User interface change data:
/---

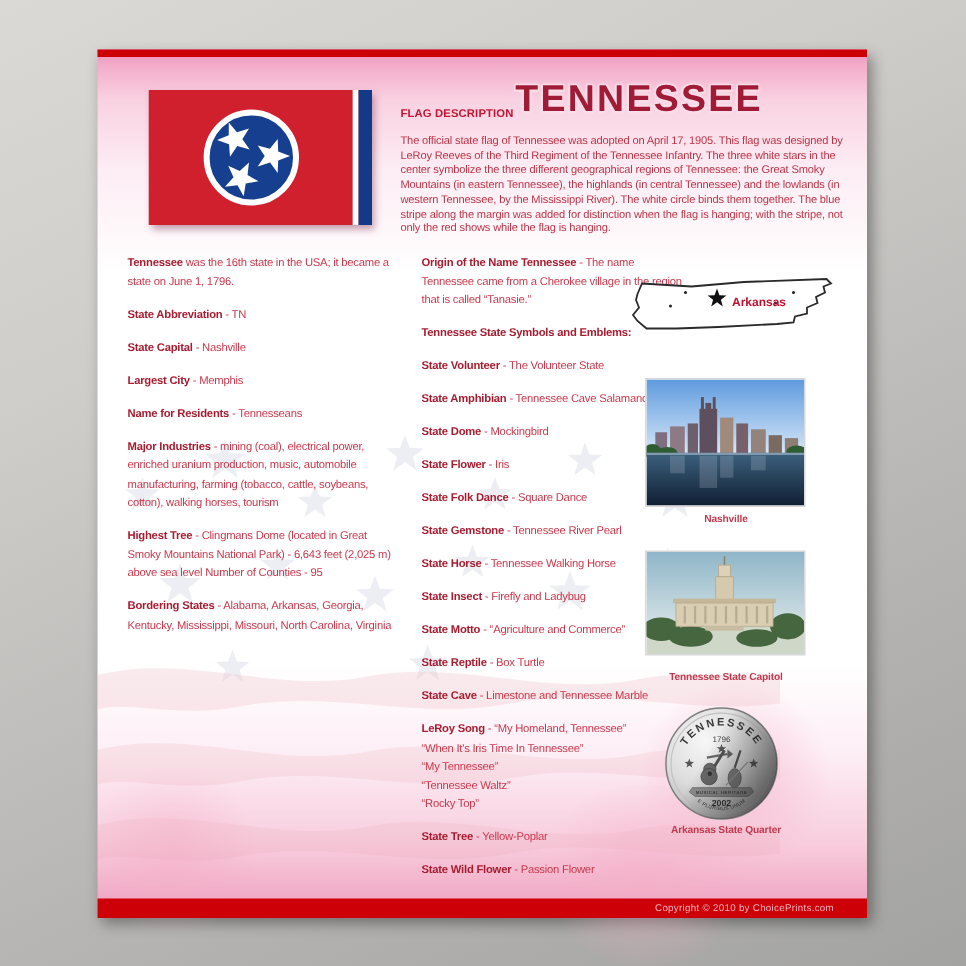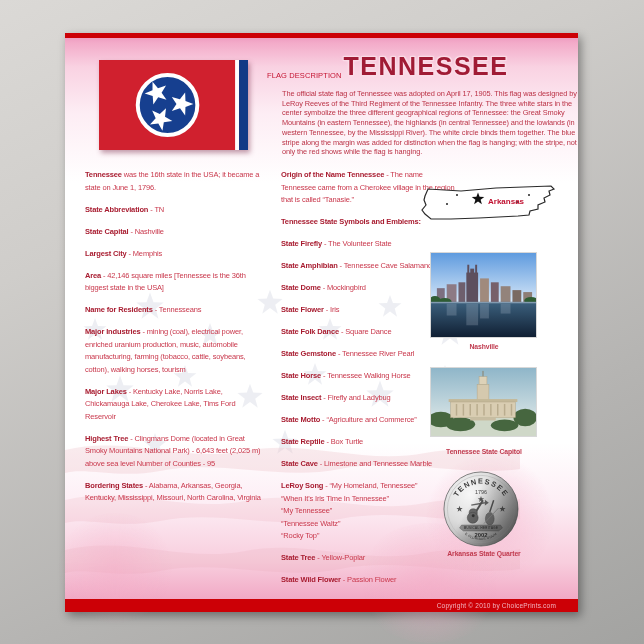"FLAG DESCRIPTION" .flag-desc-heading { font-weight: normal -> bold }
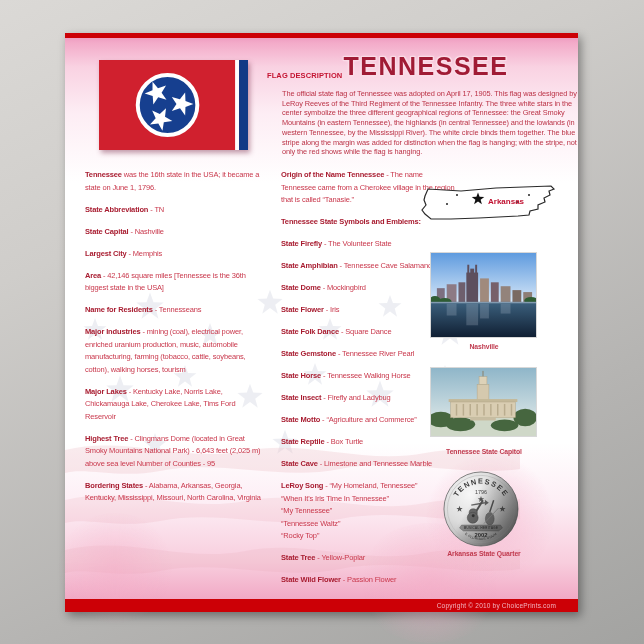"The official state flag of" .flag-desc-body { left: 217px -> 202px }
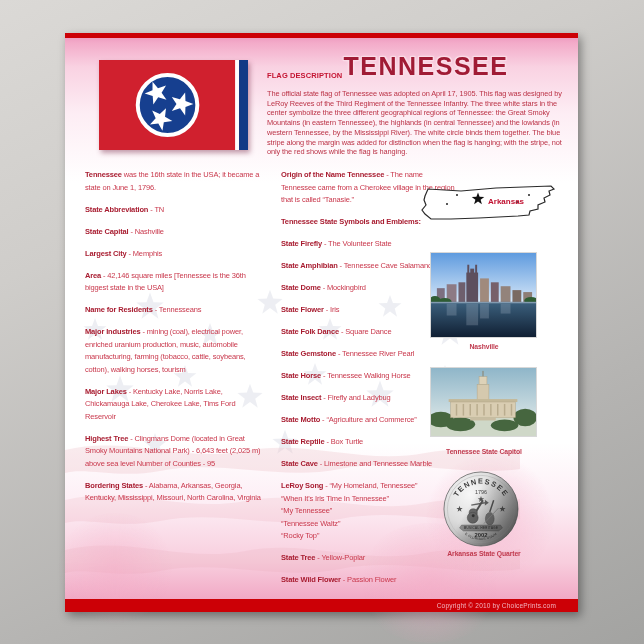"State Firefly" b { text: Firefly -> Volunteer }
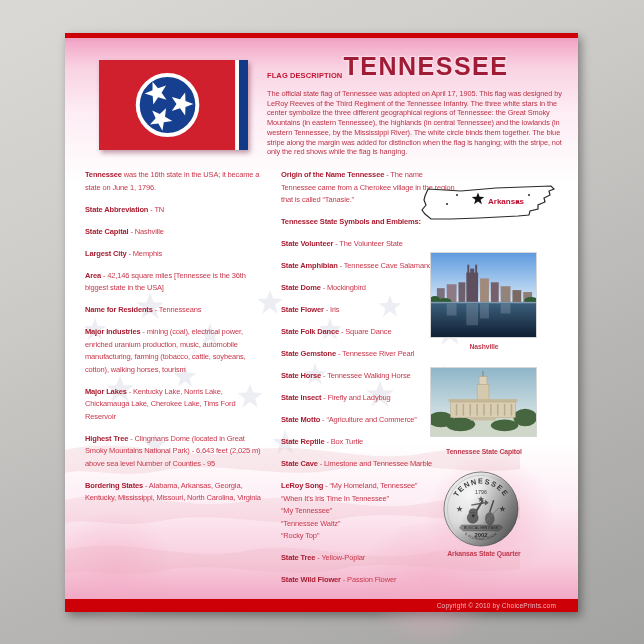"Area - 42,146 square miles" p.fact { html: <p><b>Area</b><span> - 42,146 square miles [Tennessee is the 36th biggest state in the USA]</span></p> -> none }
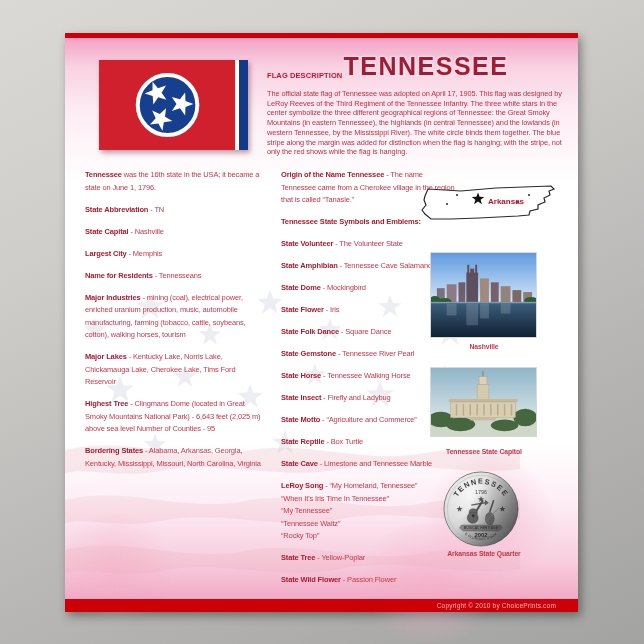"Major Lakes - Kentucky Lake," p.fact { html: <p><b>Major Lakes</b><span> - Kentucky Lake, Norris Lake, Chickamauga Lake, Cherokee Lake, Tims Ford Reservoir</span></p> -> none }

\---

What you should do: Please copy the entries in full. Leave each image out.

Solution:
"FLAG DESCRIPTION" .flag-desc-heading { font-weight: normal -> bold }
"The official state flag of" .flag-desc-body { left: 217px -> 202px }
"State Firefly" b { text: Firefly -> Volunteer }
"Area - 42,146 square miles" p.fact { html: <p><b>Area</b><span> - 42,146 square miles [Tennessee is the 36th biggest state in the USA]</span></p> -> none }
"Major Lakes - Kentucky Lake," p.fact { html: <p><b>Major Lakes</b><span> - Kentucky Lake, Norris Lake, Chickamauga Lake, Cherokee Lake, Tims Ford Reservoir</span></p> -> none }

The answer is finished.